Lukasz Gburzynski conduit la production “dans l’optique de travailler le sol le moins possible”. (crédit : Marion Coisne)

À Fleury-en-Bière (Seine-et-Marne), aux Jardins de Courances, 5 hectares de légumes sont cultivés sur des terres sableuses, dont 2 000 m² sous abris. Lukasz Gburzynski, salarié, conduit la production “dans l’optique de travailler le sol le moins possible”. Les outils animés, type fraise, ont été bannis, et la charrue ressortie au besoin, “pour beaucoup moins abîmer le sol”, explique Lukasz Gburzynski. La part belle est faite aux engrais verts : “Une partie de la ferme est en grandes cultures, nous récupérons diverses espèces : seigle, triticale, trèfle. Pour l’instant, c’est assez opportuniste mais nous travaillons sur cet aspect”.
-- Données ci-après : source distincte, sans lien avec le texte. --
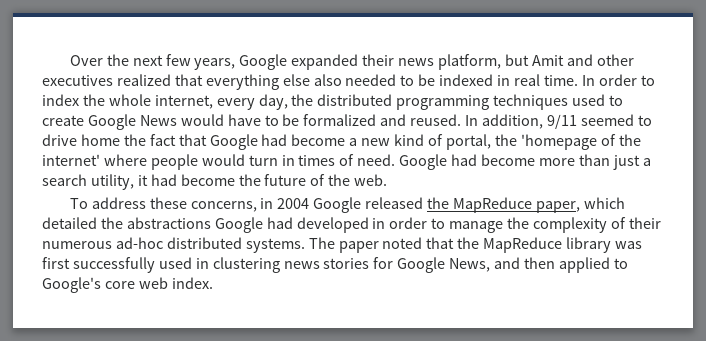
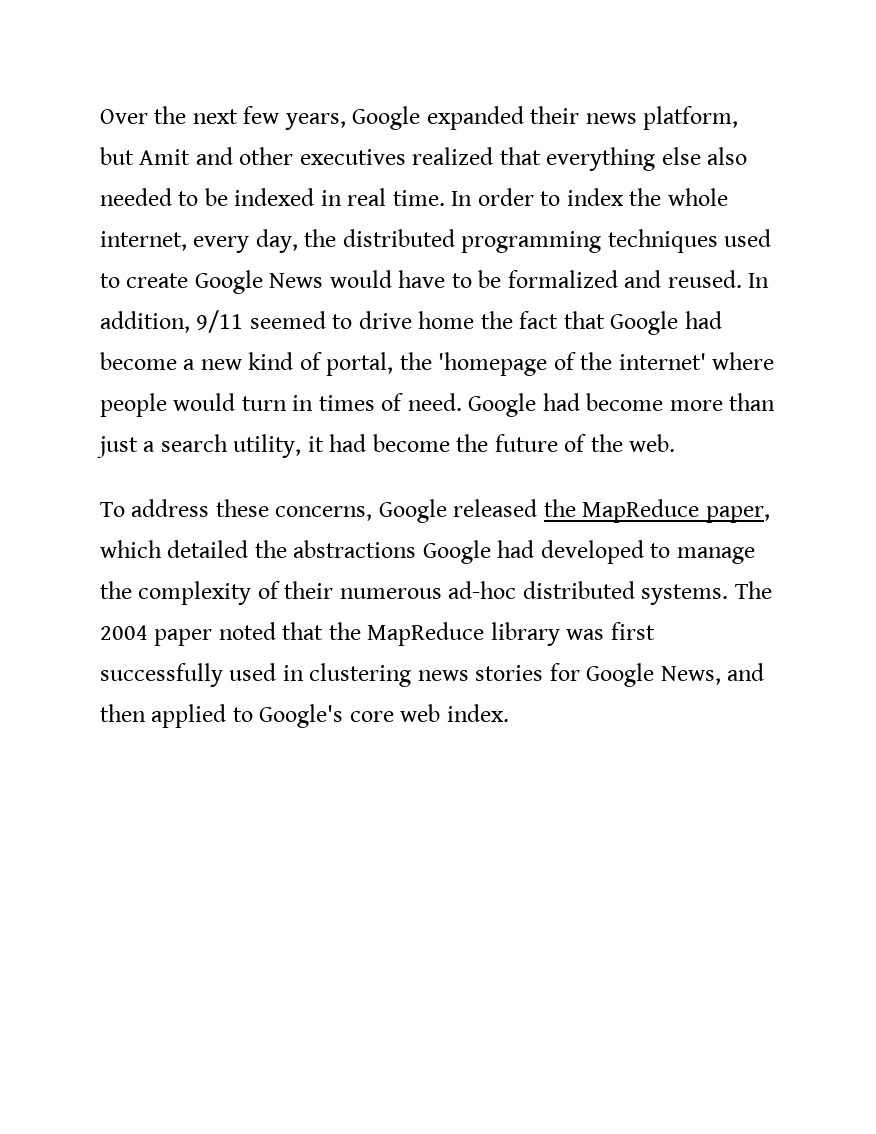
[260,198,310,209] in 2004 -> (373, 513) none
[372,217,428,229] in order -> (644, 552) none
(335, 243) none -> [100,625,148,640] 2004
Le sol est couvert avec du plastique ou des paillages : paille, feuilles et compost de déchets verts plus ou moins tamisés. Quant aux mulots, “c’est un problème non négligeable, mais moins qu’on ne le craignait. C’est plutôt une question de culture que de paillage : les courges paillées sont moins attaquées que les patates douces sans paillage. Nous cherchons des solutions”.

Limiter l’évapotranspiration

Pour Lukasz Gburzynski, pas de doute, “le système est beaucoup plus résilient par rapport à l’eau, grâce au fait de couvrir le sol et surtout de ne pas le travailler. Couvrir si le sol est travaillé comme d’habitude n’est pas tellement efficace. Non travaillé, le sol stocke l’eau, et on limite l’évapotranspiration. Nous avons réduit nos besoins en eau”.

Mais de là à réussir à se passer d’irrigation, le pas est très compliqué. “Une année comme 2019 dépasse la capacité du sol à être un outil de production.” Il illustre : “Tant qu’il y avait des pluies régulières, le système fonctionnait, mais à leur arrêt, les semis ne prenaient plus”. Les résultats sont meilleurs avec des repiquages, qui offrent la possibilité de laisser plus de couvert. Prochain objectif : “Nous réfléchissons avec un fabricant de semoirs à un outil pour semer sous couvert”, espère Lukasz Gburzynski.